Another thing I observed throughout the first week is that the Lesbian tag led more traffic than the Transgender tag at first. Transgender is taking the lead now, but Lesbian still outpaces tags like Gay, Yaoi, Boys’ Love, LGBT, and LGBTQIA at this time. The Gender and No AI tags are not proving to be effective tags, so if I can think of any better tags, those two will be moving to the chopping block first. For my fellow developers, it is almost always better to maximize your 10 tags with high traffic keywords, and if you can’t think of anything else, just slap something on there. It’s also free SEO!
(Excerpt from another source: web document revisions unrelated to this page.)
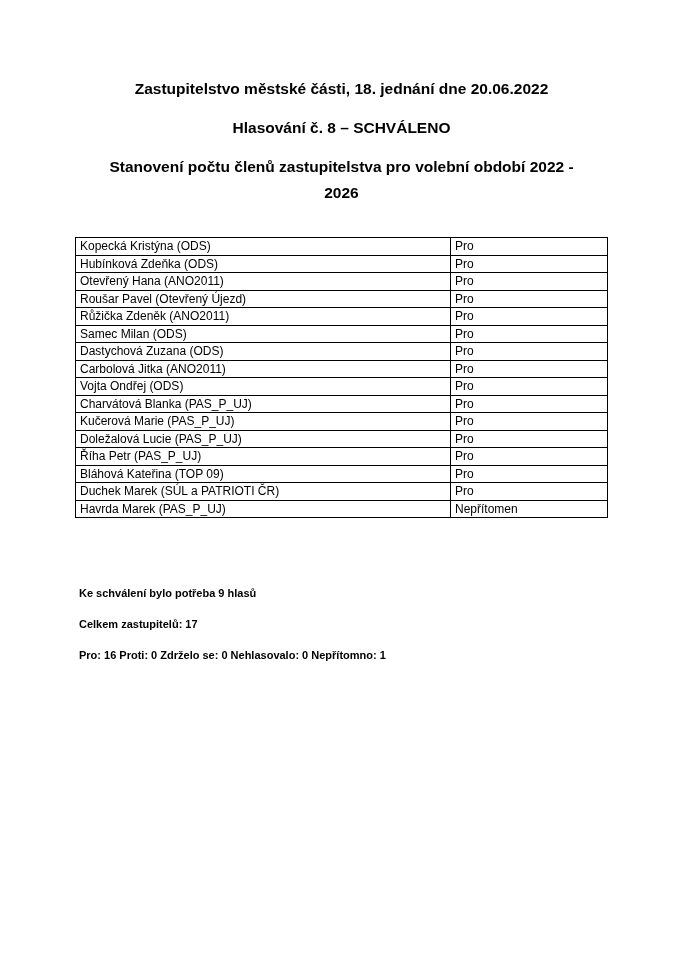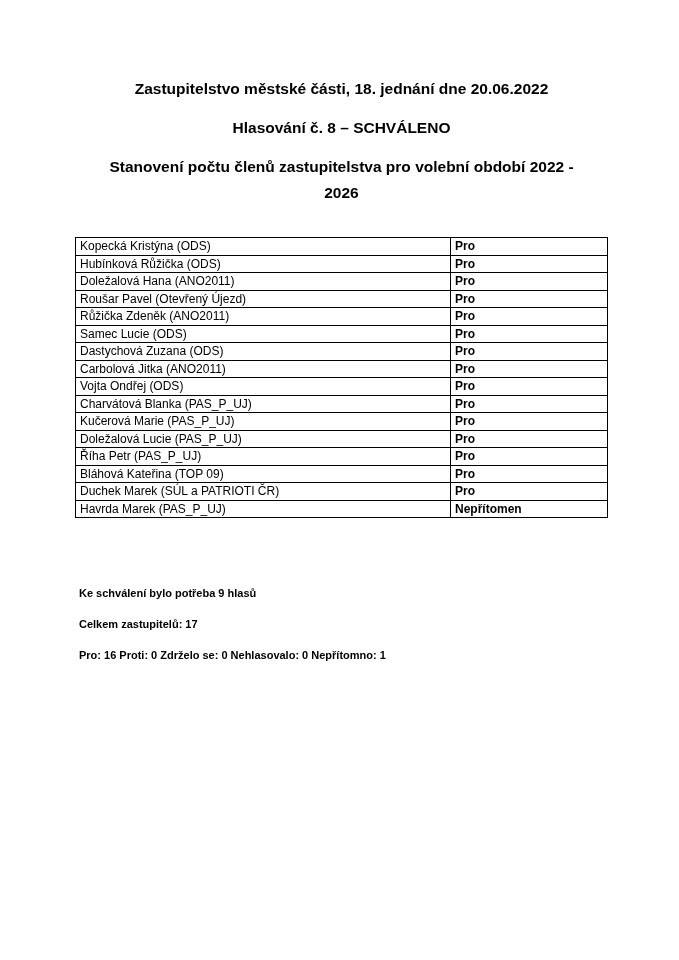--- a/index.html
+++ b/index.html
@@ -37,21 +37,21 @@
   table.vote-table td {
     border: 1px solid #000000;
     font-size: 12px;
     line-height: 14.5px;
     padding: 1px 4px 1px 4px;
     white-space: nowrap;
     overflow: hidden;
     vertical-align: middle;
   }
   table.vote-table td.col-name { width: 366px; margin-left: 12px; }
-  table.vote-table td.col-vote { width: auto; font-weight: bold; }
+  table.vote-table td.col-vote { width: auto; }
   .summary {
     margin-top: 68px;
   }
   .summary p {
     margin: 0 0 17px 4px;
     font-size: 11px;
     font-weight: bold;
     line-height: 14px;
   }
 </style>
@@ -68,42 +68,42 @@
     </div>
 
     <table class="vote-table">
       <tbody>
       <tr>
         <td class="col-name">Kopecká Kristýna (ODS)</td>
         <td class="col-vote">Pro</td>
       </tr>
 
       <tr>
-        <td class="col-name">Hubínková Růžička (ODS)</td>
+        <td class="col-name">Hubínková Zdeňka (ODS)</td>
         <td class="col-vote">Pro</td>
       </tr>
 
       <tr>
-        <td class="col-name">Doležalová Hana (ANO2011)</td>
+        <td class="col-name">Otevřený Hana (ANO2011)</td>
         <td class="col-vote">Pro</td>
       </tr>
 
       <tr>
         <td class="col-name">Roušar Pavel (Otevřený Újezd)</td>
         <td class="col-vote">Pro</td>
       </tr>
 
 
       <tr>
         <td class="col-name">Růžička Zdeněk (ANO2011)</td>
         <td class="col-vote">Pro</td>
       </tr>
 
       <tr>
-        <td class="col-name">Samec Lucie (ODS)</td>
+        <td class="col-name">Samec Milan (ODS)</td>
         <td class="col-vote">Pro</td>
       </tr>
 
       <tr>
         <td class="col-name">Dastychová Zuzana (ODS)</td>
         <td class="col-vote">Pro</td>
       </tr>
 
       <tr>
         <td class="col-name">Carbolová Jitka (ANO2011)</td>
When we look at the website/domain referral stats, internal traffic is unparalleled. Clickthroughs on Bluesky barely hold a candle to it, and the other referrals are likely from folks who received either my newsletter or an email from itch.io about the release or a devlog. I dunno, I don’t have much else to say about this one.
I think one thing I’ll do soon is actively link the game on my other releases to try and funnel folks who enjoyed the Blood & Play demo to it sucks to be us. Marketing is about communicating to your audience that a thing they might be interested in exists, and lately the struggle is finding a good hilltop to shout through your megaphone from.
Closing Thoughts
I uh, honestly have been doing myself dirty. A week before my hysterectomy, I told a small group of friends that I was going to spend my recovery time on finishing the script for Blood & Play, even if it was a shitty rough draft. I’ve been struggling to even stare at the project files for a long time after the pitch deck kept getting rejected left and right, and the fact that I managed to put out what’s essentially 1/5th of a novel before the traditional writing month kinda left me sitting there wondering what the fuck was wrong with me. Was I making excuses this whole time? I don’t regret having made this game, but I wonder if I can reuse that sheer frenzy that gripped me on Friday night and finish another story that’s become much too personal and precious to me.